- Opening Delimiter -
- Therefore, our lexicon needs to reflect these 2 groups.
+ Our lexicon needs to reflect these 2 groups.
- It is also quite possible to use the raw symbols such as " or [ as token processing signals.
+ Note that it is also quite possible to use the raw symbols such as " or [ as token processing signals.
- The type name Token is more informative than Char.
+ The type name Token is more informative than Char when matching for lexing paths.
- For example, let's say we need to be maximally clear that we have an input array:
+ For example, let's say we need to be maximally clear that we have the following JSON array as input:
- Closing Delimiter -
- Opening Delimiter -
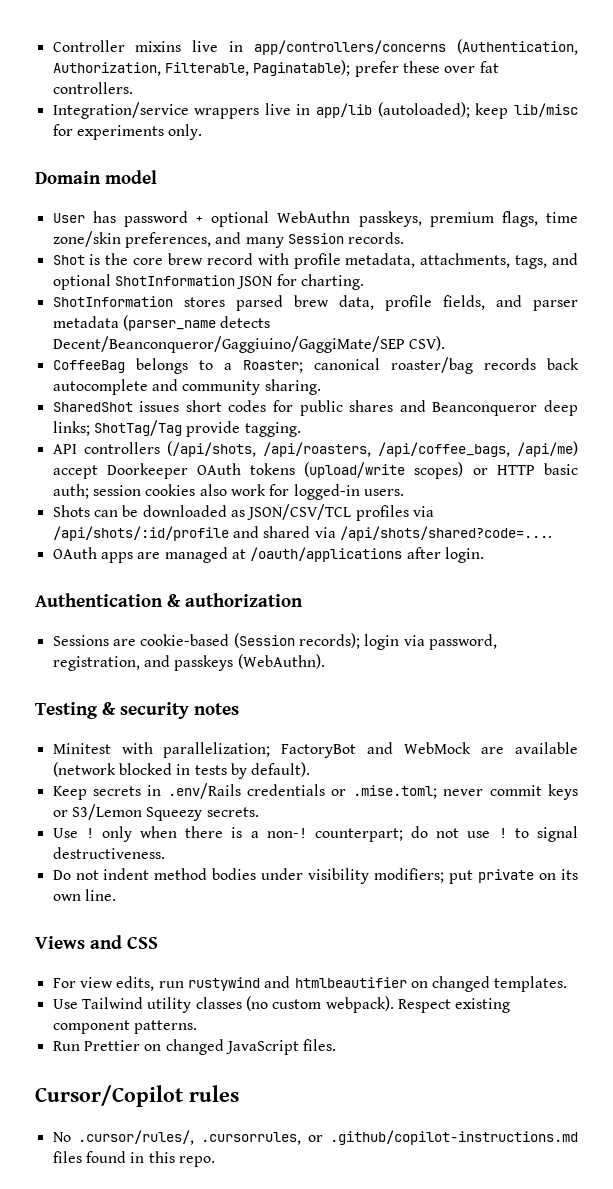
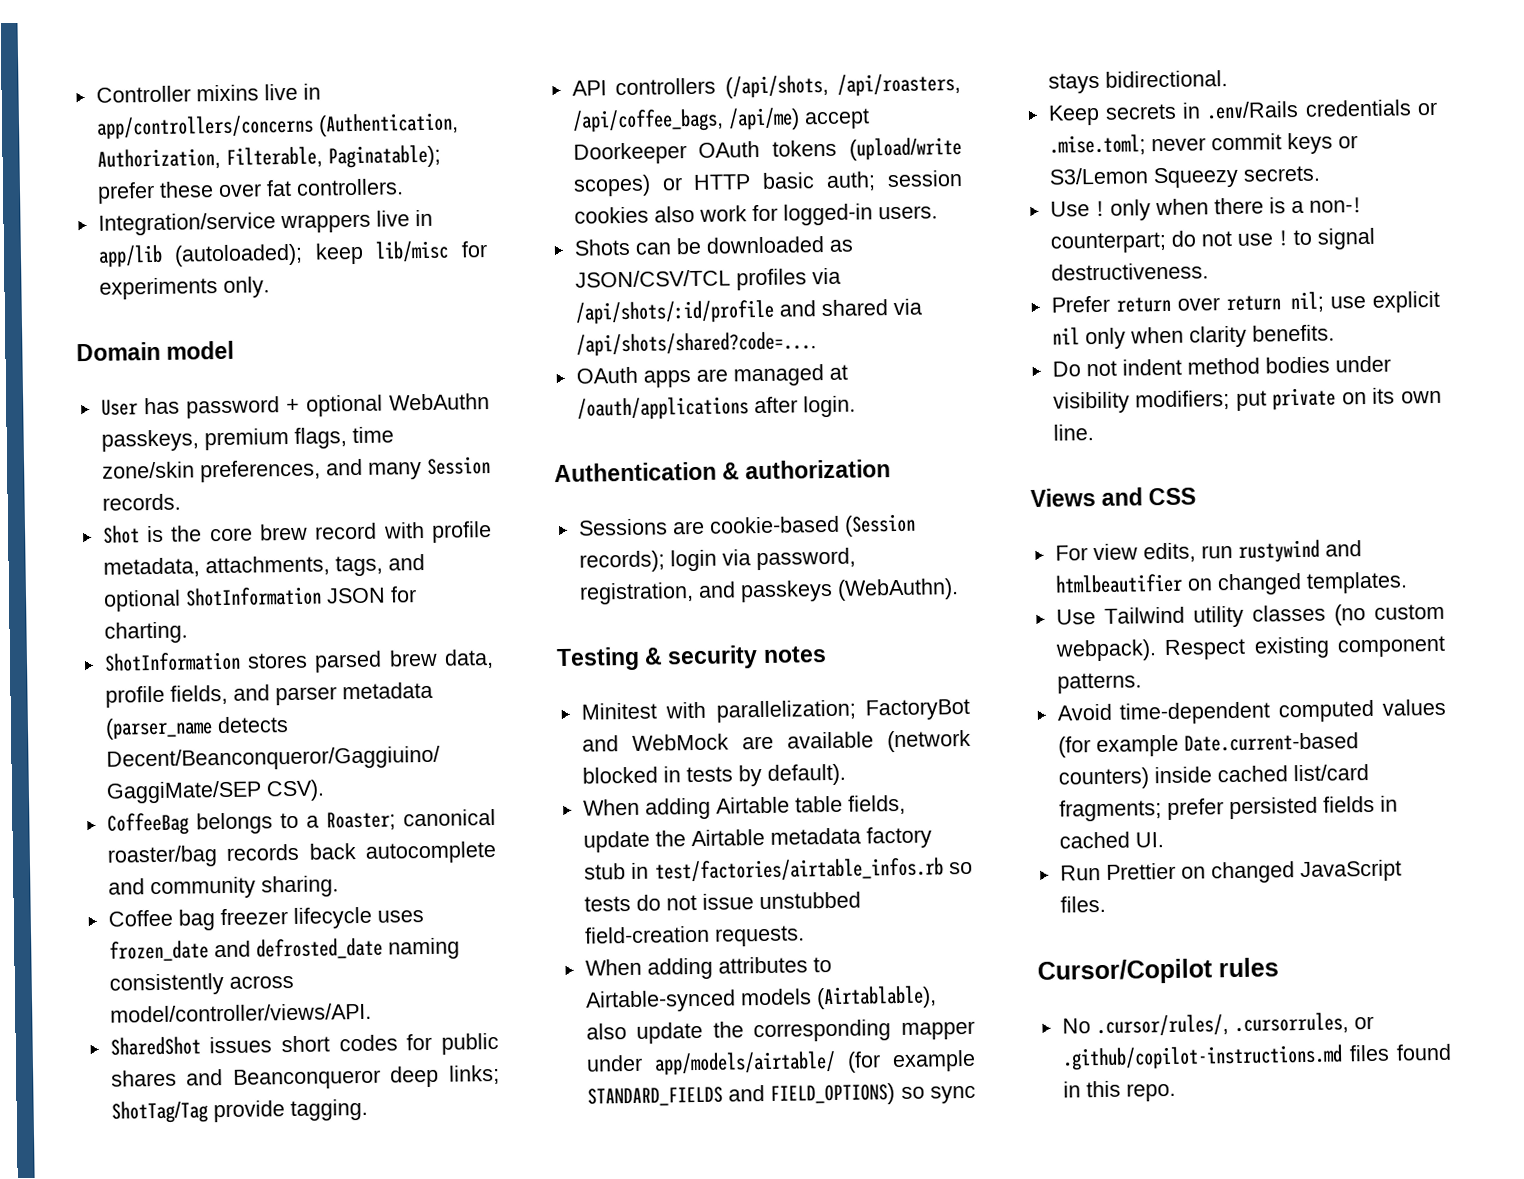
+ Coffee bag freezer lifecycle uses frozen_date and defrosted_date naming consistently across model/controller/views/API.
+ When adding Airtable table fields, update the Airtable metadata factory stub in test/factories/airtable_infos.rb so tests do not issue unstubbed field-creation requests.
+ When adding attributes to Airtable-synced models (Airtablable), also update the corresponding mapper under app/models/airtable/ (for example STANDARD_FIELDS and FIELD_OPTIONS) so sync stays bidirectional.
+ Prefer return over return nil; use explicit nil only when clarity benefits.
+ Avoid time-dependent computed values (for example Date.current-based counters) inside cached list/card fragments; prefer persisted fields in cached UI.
- Closing Delimiter -
- Opening Delimiter -
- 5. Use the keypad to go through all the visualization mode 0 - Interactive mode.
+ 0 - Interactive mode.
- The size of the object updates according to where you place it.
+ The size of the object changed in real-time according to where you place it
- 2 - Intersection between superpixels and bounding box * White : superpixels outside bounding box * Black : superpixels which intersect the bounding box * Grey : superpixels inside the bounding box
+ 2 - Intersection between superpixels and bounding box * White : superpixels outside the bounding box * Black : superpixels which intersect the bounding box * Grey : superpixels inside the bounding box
- Closing Delimiter -
EXERCISE DETAILS:
Find out how many lines above hold "Char". Write only the number.

RESPONSE TO THE TASK:
2